___ Extracted information ___

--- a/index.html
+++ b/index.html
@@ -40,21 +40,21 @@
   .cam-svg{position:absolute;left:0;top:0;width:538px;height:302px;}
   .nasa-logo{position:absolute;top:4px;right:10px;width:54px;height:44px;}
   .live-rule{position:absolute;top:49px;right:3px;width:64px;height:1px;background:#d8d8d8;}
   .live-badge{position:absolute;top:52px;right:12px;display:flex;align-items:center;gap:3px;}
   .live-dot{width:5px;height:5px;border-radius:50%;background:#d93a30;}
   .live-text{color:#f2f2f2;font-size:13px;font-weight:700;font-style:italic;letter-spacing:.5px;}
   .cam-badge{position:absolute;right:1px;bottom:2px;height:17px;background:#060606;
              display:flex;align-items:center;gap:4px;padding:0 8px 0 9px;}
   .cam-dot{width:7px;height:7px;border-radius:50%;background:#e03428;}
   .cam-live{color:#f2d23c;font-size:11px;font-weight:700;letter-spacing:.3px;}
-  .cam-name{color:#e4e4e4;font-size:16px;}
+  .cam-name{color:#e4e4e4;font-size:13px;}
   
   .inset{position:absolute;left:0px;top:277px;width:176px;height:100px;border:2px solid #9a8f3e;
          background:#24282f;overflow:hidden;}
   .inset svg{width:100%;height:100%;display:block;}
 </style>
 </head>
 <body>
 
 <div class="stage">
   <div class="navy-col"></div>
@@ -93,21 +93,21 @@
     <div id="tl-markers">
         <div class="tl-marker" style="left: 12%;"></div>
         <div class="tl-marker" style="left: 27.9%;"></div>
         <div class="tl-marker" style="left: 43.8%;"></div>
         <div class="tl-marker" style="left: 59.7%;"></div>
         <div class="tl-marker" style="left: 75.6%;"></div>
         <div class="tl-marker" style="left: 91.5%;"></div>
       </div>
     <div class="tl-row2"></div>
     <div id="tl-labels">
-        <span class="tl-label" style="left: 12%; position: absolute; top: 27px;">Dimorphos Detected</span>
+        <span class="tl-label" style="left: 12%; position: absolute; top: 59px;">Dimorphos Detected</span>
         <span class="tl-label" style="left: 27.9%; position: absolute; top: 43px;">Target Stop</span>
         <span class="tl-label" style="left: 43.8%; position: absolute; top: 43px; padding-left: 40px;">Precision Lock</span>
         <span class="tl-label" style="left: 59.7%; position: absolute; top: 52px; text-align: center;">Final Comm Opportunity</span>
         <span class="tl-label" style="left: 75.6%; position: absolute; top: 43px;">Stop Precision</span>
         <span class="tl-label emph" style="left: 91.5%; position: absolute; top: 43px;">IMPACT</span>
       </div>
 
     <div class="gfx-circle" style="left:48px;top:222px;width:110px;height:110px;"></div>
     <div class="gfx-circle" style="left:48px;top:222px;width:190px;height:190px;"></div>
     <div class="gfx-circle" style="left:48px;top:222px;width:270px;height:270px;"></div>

___

Your answer should consist of copies of the lines above that include the string "Detected".

-        <span class="tl-label" style="left: 12%; position: absolute; top: 27px;">Dimorphos Detected</span>
+        <span class="tl-label" style="left: 12%; position: absolute; top: 59px;">Dimorphos Detected</span>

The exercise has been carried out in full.